Sur une planche de cuivre rouge parfaitement aplanie, et recouverte d’une mince couche de vernis, le graveur à l’eau-forte trace, à l’aide d’une pointe sur ce vernis, un dessin formé par une série de traits creux qui découvrent le métal, puis il soumet la planche, soit par immersion, soit par couverture, à l’action de l’eau-forte ou acide nitrique. L’acide, pénétrant dans les sillons tracés par la pointe sur le vernis, ronge le cuivre et forme ainsi une gravure en creux dont on obtient l’image renversée par une impression dite de taille douce.
Tel est le principe rudimentaire de l’opération pratique de la gravure à l’eau-forte. Mais on conçoit aisément qu’une gravure ainsi obtenue, et la pointe ayant enlevé la couche de vernis d’une façon régulière, sans entamer le métal, présenterait une image plate et sans relief, l’acide donnant une morsure égale partout, à l’instar des nielles et gravures d’armurerie, si l’artiste ne prenait soin de multiplier les morsures en modifiant la force de l’acide, et en recouvrant à nouveau d’un vernis certaines parties suffisamment atteintes, afin d’obtenir différentes profondeurs qui lui donneront, à l’épreuve, l’effet et le relief.

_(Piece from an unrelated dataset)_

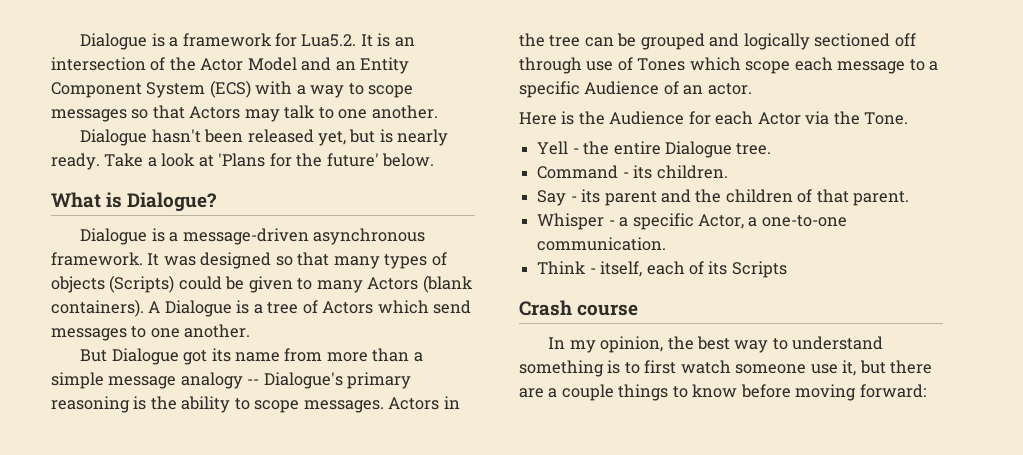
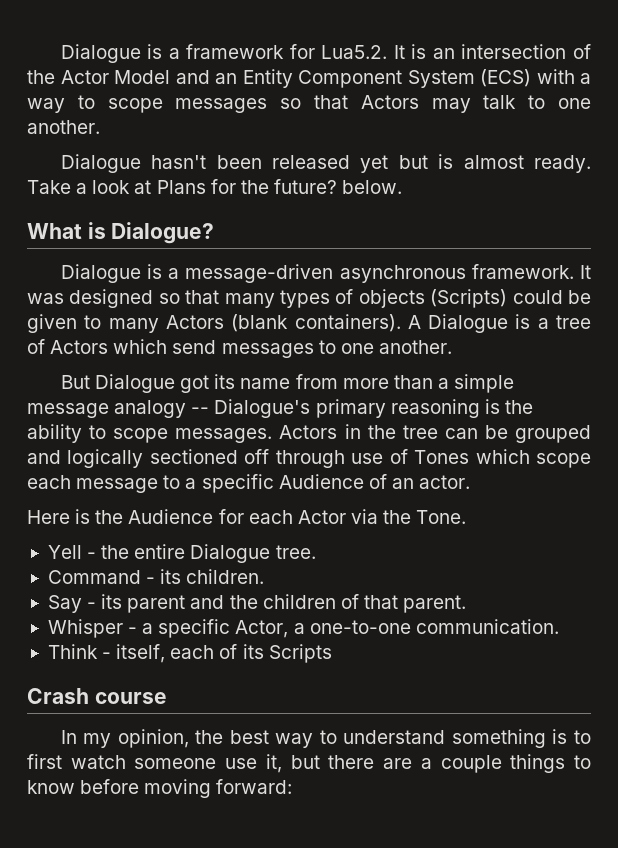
[318,131,347,146] yet, -> [360,155,389,173] yet
[397,129,449,146] nearly -> [463,155,524,169] almost
[218,153,266,167] 'Plans -> [156,180,206,194] Plans
[326,153,379,167] future' -> [273,179,337,194] future?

Soyez donc artiste, dirons-nous à l’amateur, comme Corot avait coutume de dire : « Soyez sincère. » Mais, me direz- vous, on naît artiste, on ne le devient point ! Erreur, grande erreur! Tout est relatif et l’on peut devenir artiste par une étude intelligente et raisonnée de la nature et des maîtres ; et, à moins que vous ne soyez absolument rebelle aux choses d’art, ce n’est point le cas puisque vous ouvrez ce livre, j’affirme que votre première préoccupation, avant d’acheter un cuivre et de placer devant votre fenêtre le châssis de l’aquafortiste, devra être une étude sérieuse et raisonnée de l’esthétique du graveur à l’eau-forte.
Aussi dirai-je une dernière fois à l’amateur et au jeune artiste : étudiez les maîtres anciens pour vous former un fond de savoir, mais aussi et surtout, suivez nos expositions pour y observer les maîtres modernes parmi lesquels vous vivez : prenez d’eux les meilleurs conseils, c’est là que votre juge¬ ment et votre goût se formeront plus sûrement encore, que' vos idées s’éclairciront et qu’enfin naîtra votre personnalité, faisant de vous un artiste bien de votre temps et de votre époque, apportant la modeste pierre à l’édifice social du XIXe siècle.
Ce qu’il y a de merveilleux dans l’eau-forte, c’est cette conception primesautière qui enserre en si peu de traits, j’allais dire en si peu de mots, une pensée vibrante et forte, fermement et largement exprimée, qui laisse un vaste champ aux rêveries du spectateur, ainsi qu’un monument dont on ne nous montrerait que les grandes lignes, un tableau dont nous aurions l’esquisse sous les yeux et que nous nous plaisons à babiller nous-mêmes de toutes les perfections qui n’y paraissent qu’indiquées.